参加者は性別世代とも多様だ。福岡県大川市の70歳代の女性は4月の会で、「コロナ禍で死を身近に感じるようになった。素顔の自分で思いを語れた」とすっきりとした様子で語った。溝辺さんは「人は死を意識することで他人に優しくしたり、平和を考えたりできるのではないか。対話を通して死を考えるきっかけにしてほしい」と話す。
孤立防ぐ
デスカフェは各地で行われているが、形態や目的も様々だ。15年から活動する「デスカフェ仙台」は、遺族の孤立を防ぐことも目的としている。主宰者が対話の間に音楽を演奏したり、詩を朗読したりするなど和やかな雰囲気を創出するのは、そのためだという。
コロナ禍のため、オンラインの取り組みが続く。主宰する翻訳業の庄子昌利さん(54)は、妻を亡くしたつらい経験があり、「親しい人の死で心を閉ざす人もいる。つながりを持てる場があることが重要だ」と話す。

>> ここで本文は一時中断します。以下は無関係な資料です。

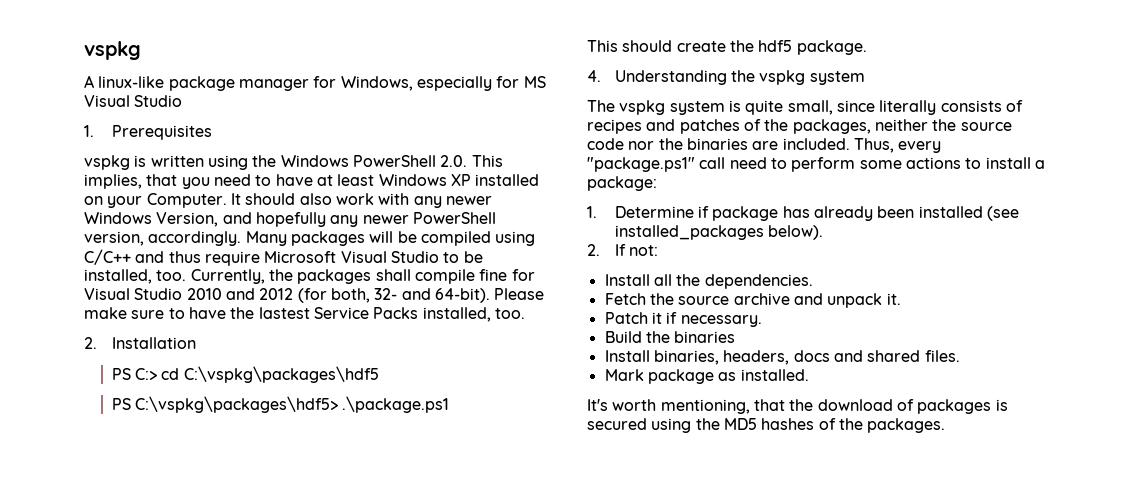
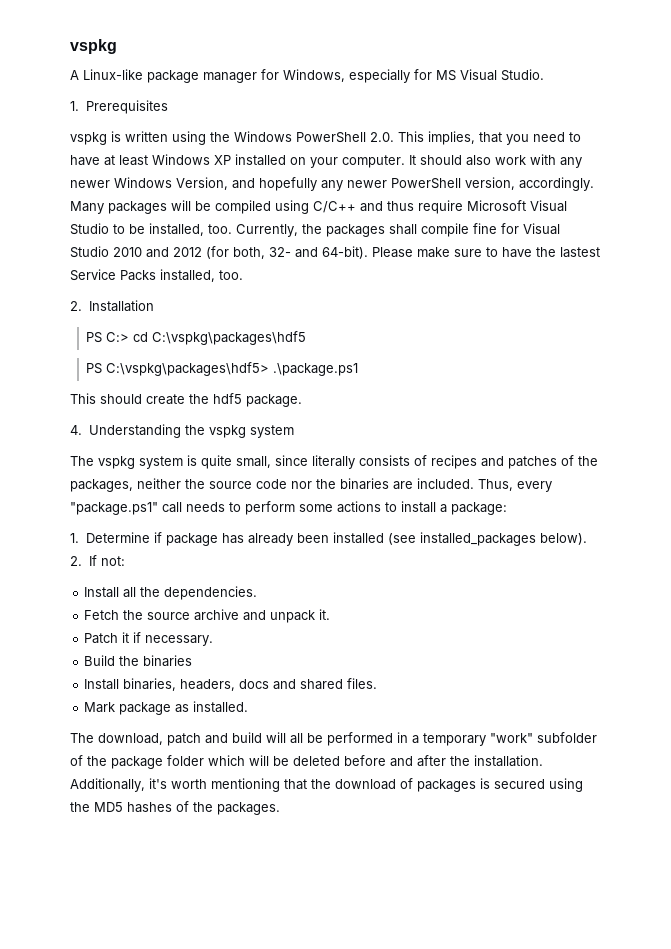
[98,76,165,88] linux-like -> [83,69,143,80] Linux-like
[134,95,183,107] Studio -> [501,69,544,81] Studio.
[146,193,227,208] Computer. -> [342,155,405,168] computer.
[729,157,767,169] need -> [186,502,225,512] needs
[587,399,750,414] It's worth mentioning, -> [70,732,597,746] [70,755,543,769] [70,778,280,792] The download, patch and build will all be performed in a temporary "work" subfolder of the package folder which will be deleted before and after the installation. Additionally, it's worth mentioning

今年1月にカフェを開いた一般社団法人「まるっと終活大分支援協会」(大分市)は、終末期の希望や願いを記したカードを選ぶ「もしバナゲーム」を取り入れている。余命わずかという想定で、「望む形で治療やケアをしてもらえる」「ユーモアを持ち続ける」などと書かれた中から考えに近いカードを選び、理由を語り合う。自身の価値観に気づき、互いの理解を深める時間につながるという。
20年には延べ約400人が参加し、デスカフェの主催者らが取り組みを紹介するサミットがオンラインで開かれた。京都女子大の吉川直人助教(社会福祉学)は「高齢化による多死社会を迎え、みとりや葬儀の変化、心構えなど、死について語り合う場の需要がさらに増すことが想定される。対話を重ね、癒やしやつながりをつくっていくことが重要」と指摘している。